Drexel Materials Professor Wins Competitive Young Investigator Grant to Improve Materials Design at the Atomic Level

Materials scientists and engineers seek to improve upon existing materials-the things that make up the physical world around us-and invent new ones that fit a variety of optimal criteria. This could mean making a computer faster, a building stronger, or a car safer, for example. As materials scientists and engineers become better at designing these materials at the smallest scale, for example atom-by-atom, targeted properties needed for next-generation technologies will be able to be quickly obtained.

Dr. James RondinelliDr. James Rondinelli

Assistant professor James Rondinelli in Drexel University's Department of Materials Science and Engineering is one of 51 awardees, out of a total 560 applicants, of the Defense Advanced Research Projects Agency (DARPA) Young Faculty Awards (YFA) working to design materials at the atomic level. The DARPA YFA program provides funding, mentoring, and industry exposure to rising stars in junior faculty positions with an emphasis on Department of Defense and national security needs. With the $300,000 two-year grant, "Seizing the third dimension in correlated oxide thin films," Rondinelli hopes to identify routes by which to control the atomic structure (atom positions and lattice constants) in thin films of functional electronic materials.

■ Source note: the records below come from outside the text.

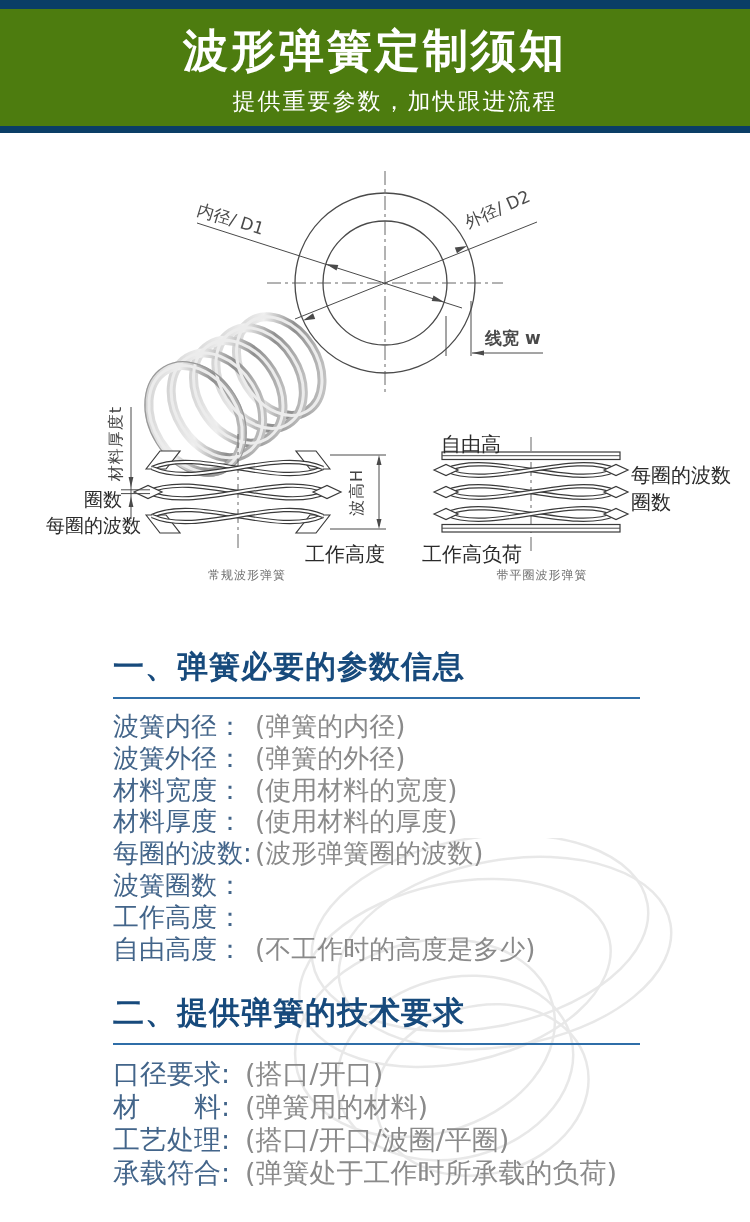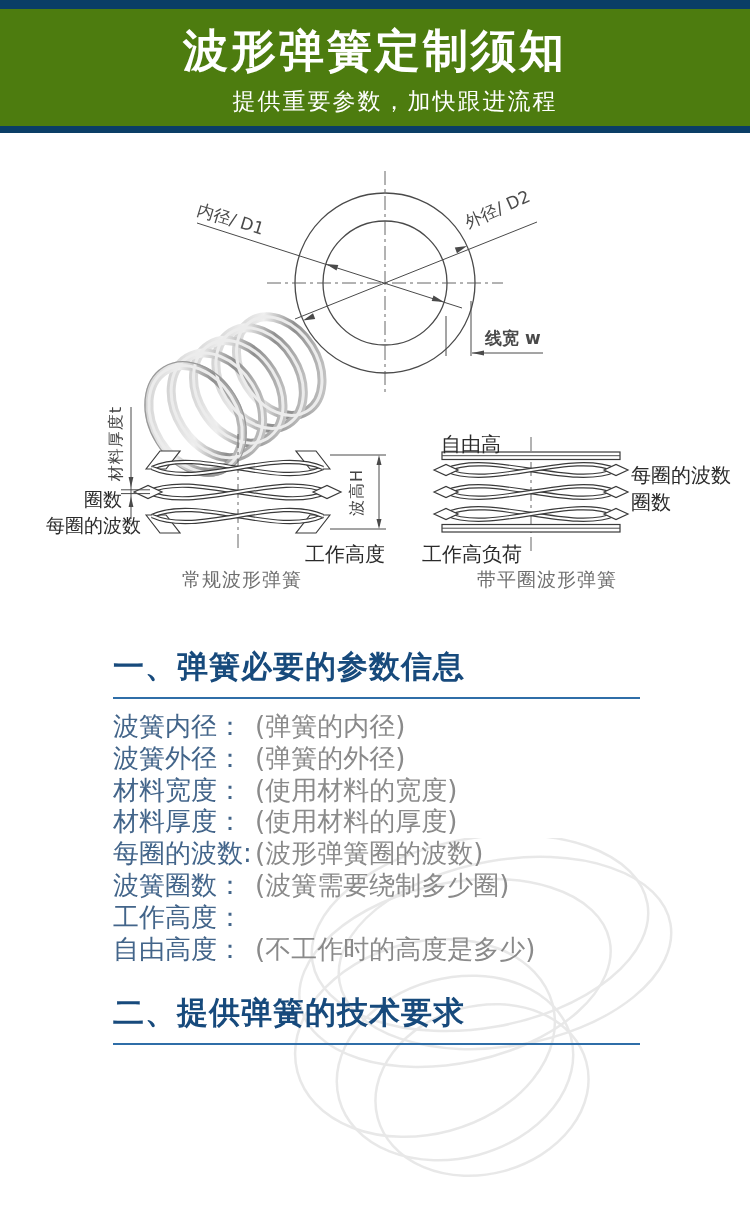"常规波形弹簧" .cap { font-size: 19px -> 12px; text-align: left -> center }
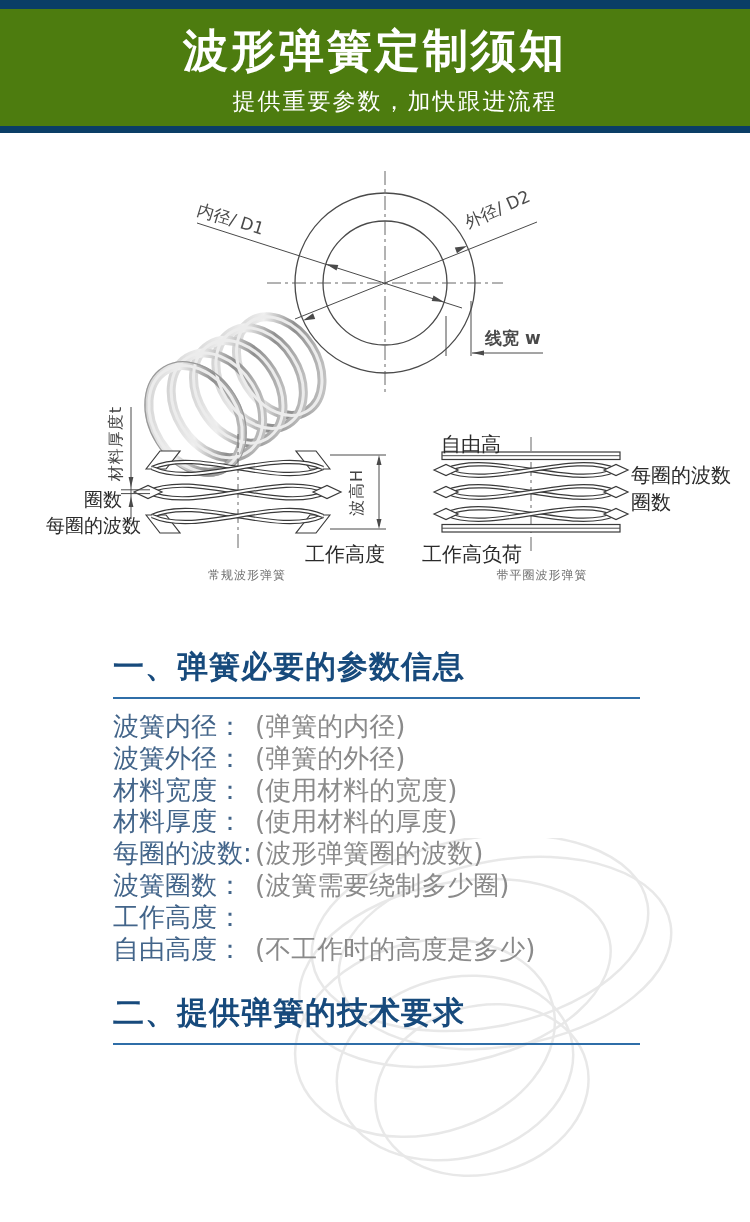"(波簧需要绕制多少圈)" span.desc { html: <span>(波簧需要绕制多少圈)</span> -> none }
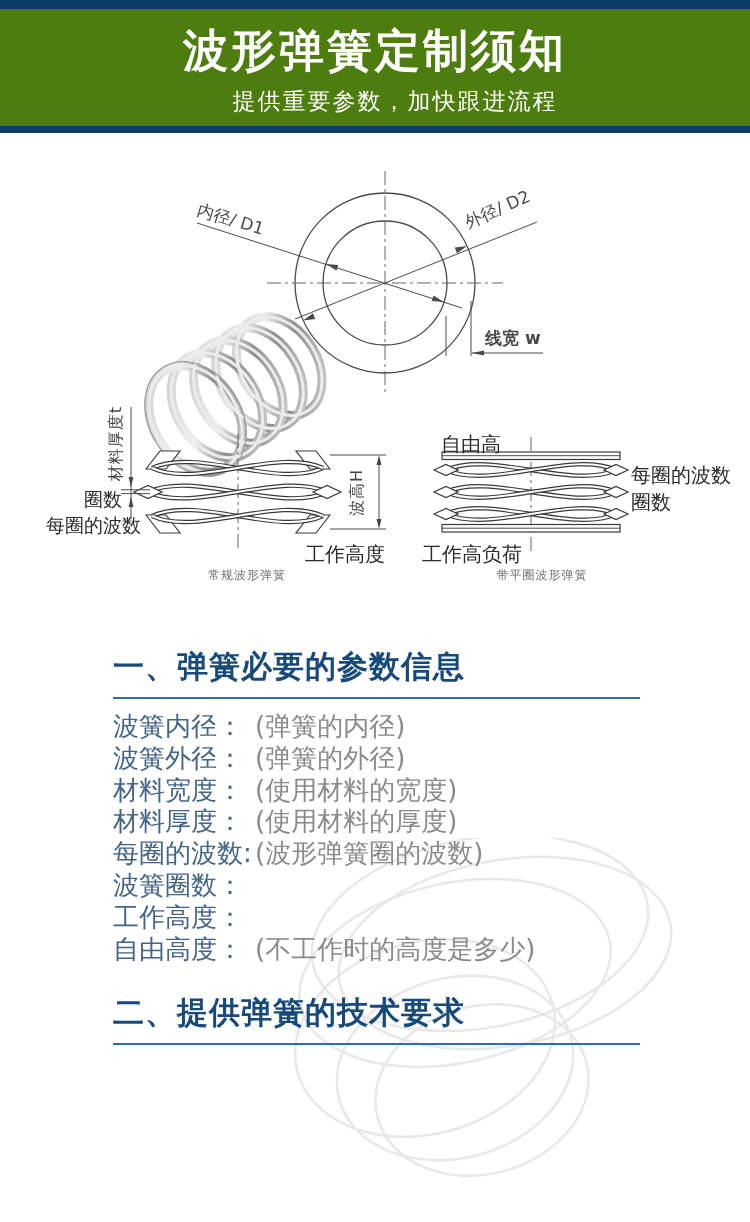"口径要求:" div.rows { html: none -> <div> <div> <span>口径要求:</span> <span>(搭口/开口)</span> </div> <div> <span>材 料:</span> <span>(弹簧用的材料)</span> </div> <div> <span>工艺处理:</span> <span>(搭口/开口/波圈/平圈)</span> </div> <div> <span>承载符合:</span> <span>(弹簧处于工作时所承载的负荷)</span> </div> </div> }
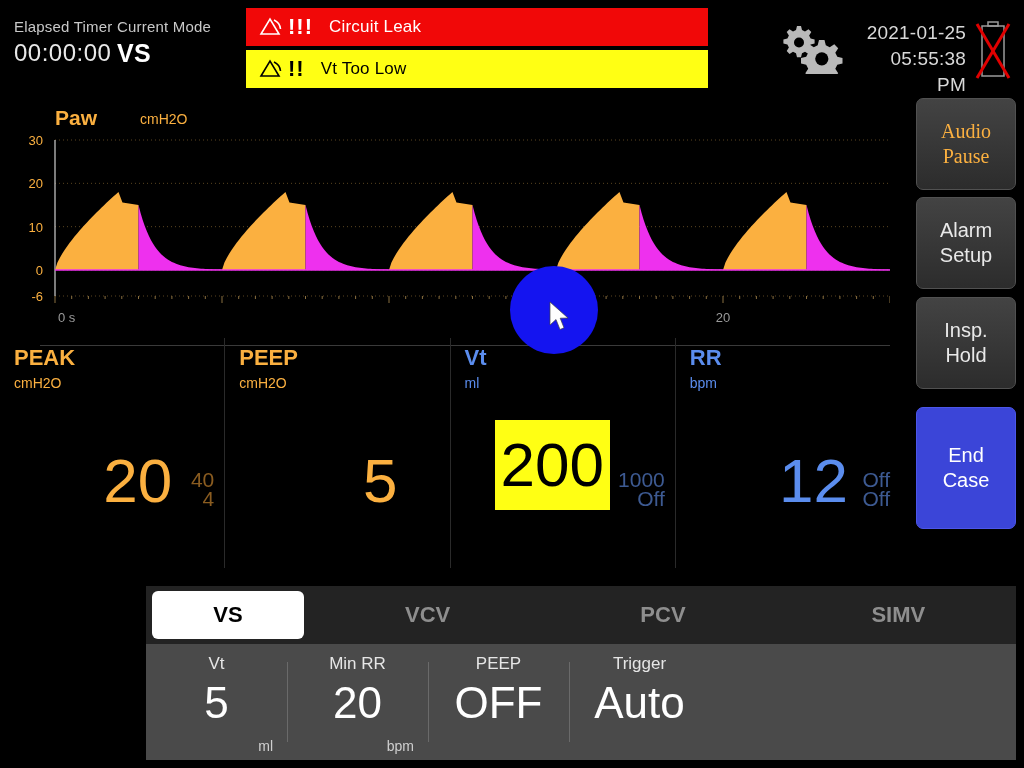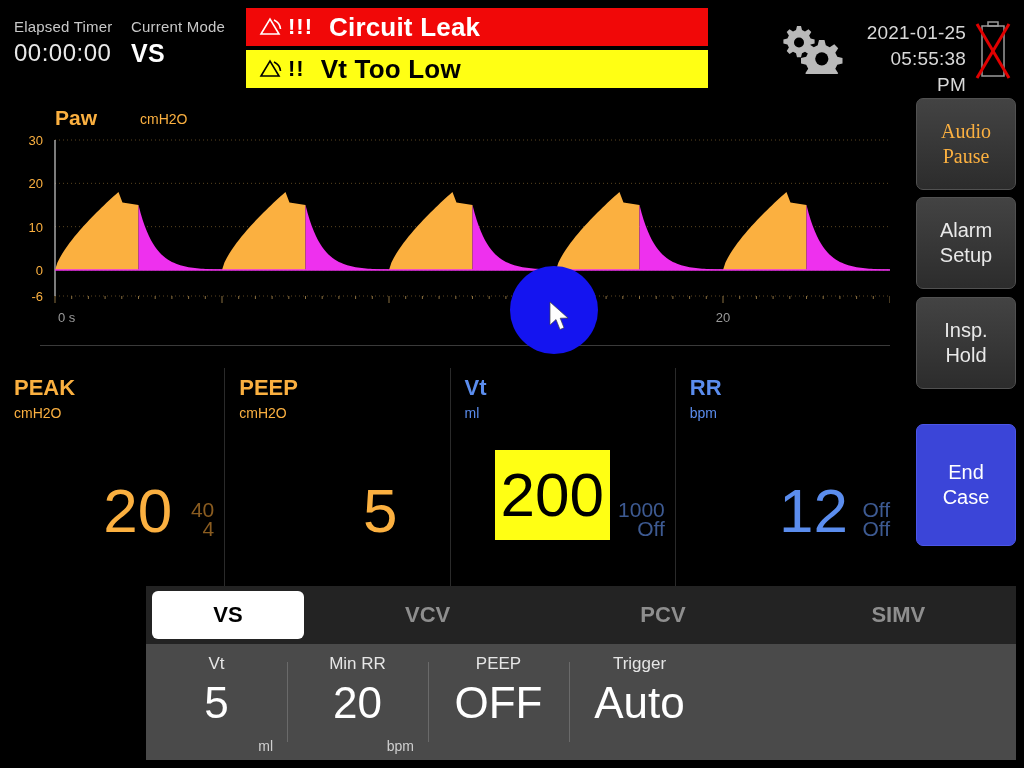"Current Mode" #mode-col { margin-left: 14px -> none }
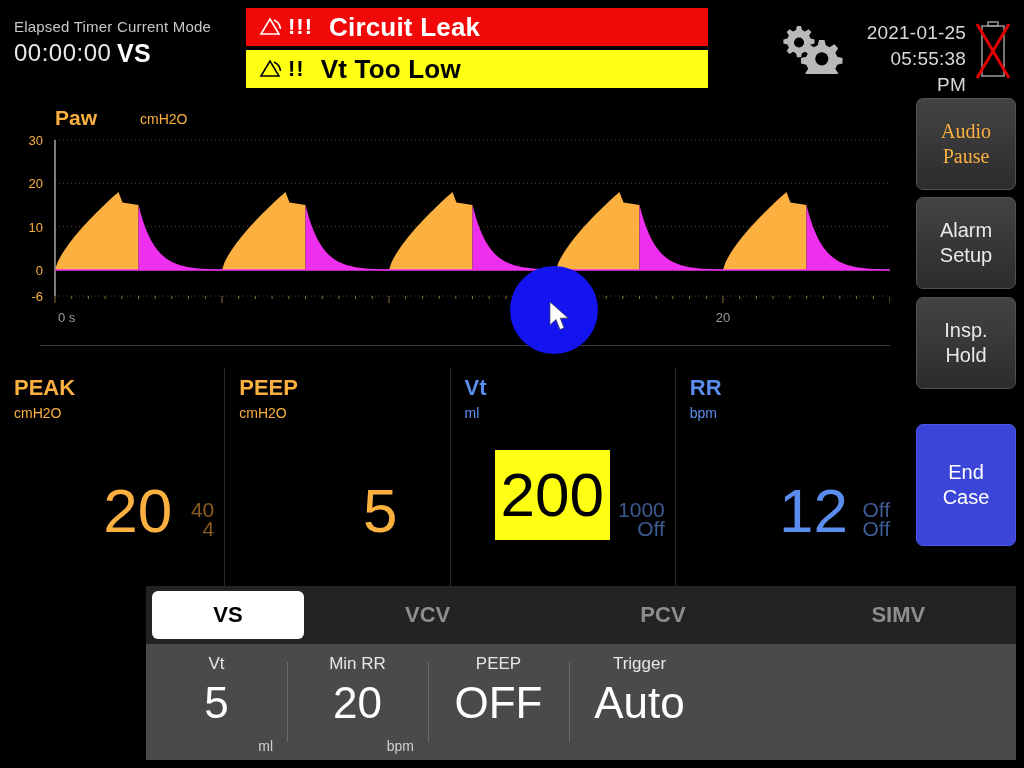"Circuit Leak" .alarm-text { font-size: 26px -> 17px; font-weight: bold -> normal }
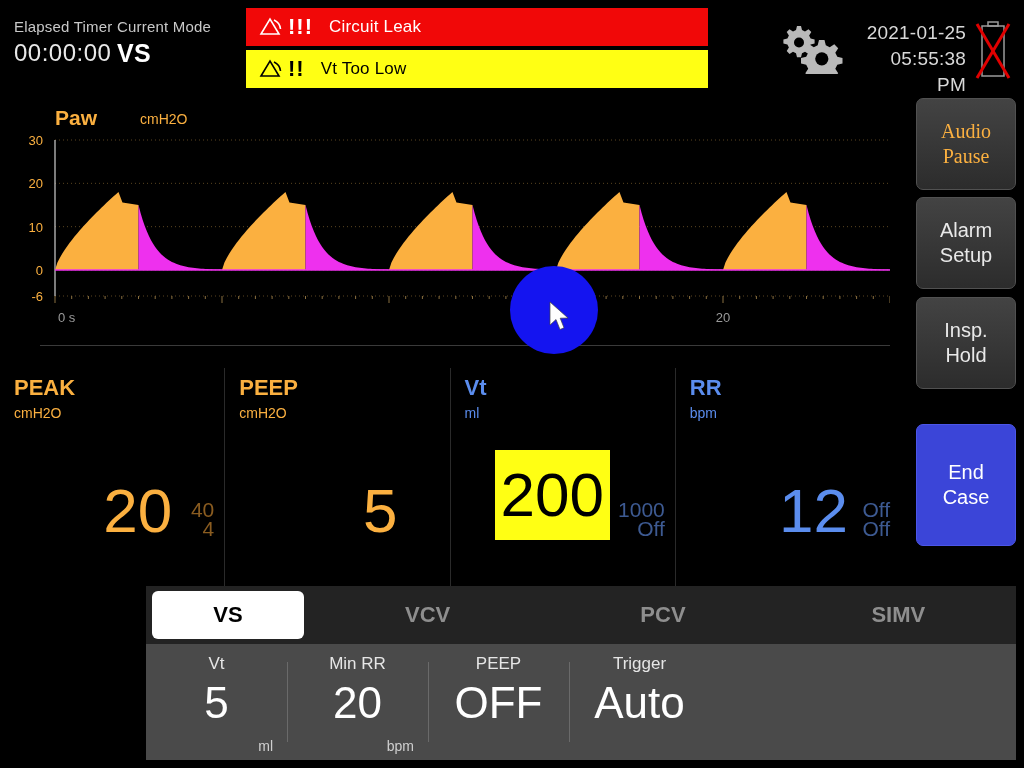"PEAK" #params { top: 368px -> 338px }
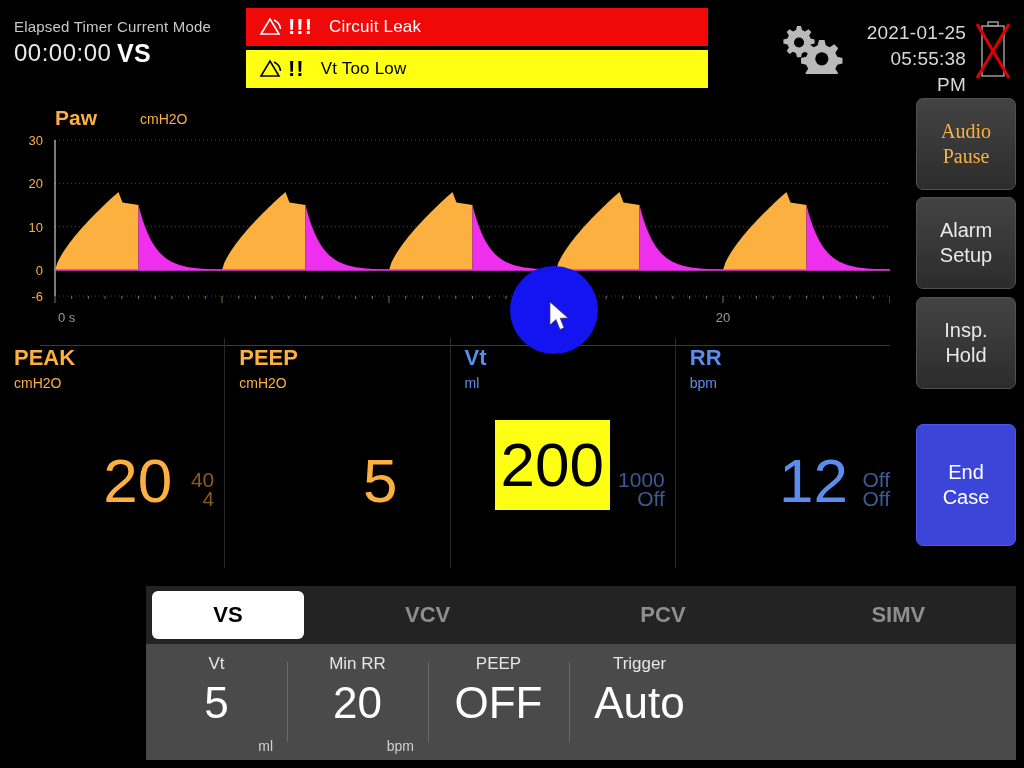"End" div.sbtn { margin-top: 35px -> 18px }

Technologically important materials, including silicon and compound semiconductors, are fabricated in thin layers or films on a support material, or substrate, comprised of chemically different elements. In nearly all cases, this means that the crystal lattice - the fundamental building block which tiles space to create a macroscopic crystal - of the functional film is larger, or smaller, than the substrate. The discrepancy between the sizes of the two crystal lattices produces a mechanical strain, imposed by the substrate, onto the film.

Such strains induced by the support material are highly useful in tailoring, or controlling, the atomic structure, and, in turn, the functional properties of materials. In correlated oxides - energy-critical materials where the electron motion behaves in a highly non-trivial fashion - the strains can produce dramatic changes: a metallic material, for example, can be turned into an insulator.

At present, the strain experienced by a thin film, however, is largely limited to and imposed only in two directions in the film, often referred to as the basal plane. The out-of-plane lattice parameters and interatomic spacing along the third‭ ‬direction only relax in response to the basal plane stresses, rather than being directly controlled by design.

"My job is to figure out how to achieve deterministic control in [that third] direction normal to the film-substrate interface, which has hitherto evaded experimental realization, yet is crucial to creating correlated properties-by-design," says Rondinelli.

How exactly will that be achieved?

"We'll begin from a crystal-chemistry engineering approach," he says.

Rondinelli will use sophisticated computational tools to evaluate how the ordered and layered arrangement of A-site cations with different valence states perturb the electrostatic electron-lattice interactions in the system-all in advance of experimental synthesis. In other words, he will simulate whether artificial chemical strains can be used to control the atomic structure in the direction perpendicular to the basal plane.

So what if one could tailor the out-of-plane strain in a thin film, or as Rondinelli says, "seize the third dimension," and the in-plane strain from the substrate at the same time?

Many of the novel properties of correlated oxides, including metal-insulator transitions, colossal magnetoresistance, and even superconductivity would be reliably integrated into high-performance non-linear optical (laser), sensor and security applications. While it's unclear if this research will have immediate impact, "it is an important step towards absolute materials tunability at the atomic level," says Rondinelli.

Rondinelli joined Drexel's Department of Materials Science and Engineering as an assistant professor this fall. Prior to joining the department, he served as an Argonne Scholar and Joseph Katz Distinguished Fellow in the X-ray Science Division at Argonne National Laboratory.  He received a Ph.D. in 2010 in Materials Science from the University of California and a B.S. in Materials Science and Engineering, cum laude, from Northwestern University in 2006.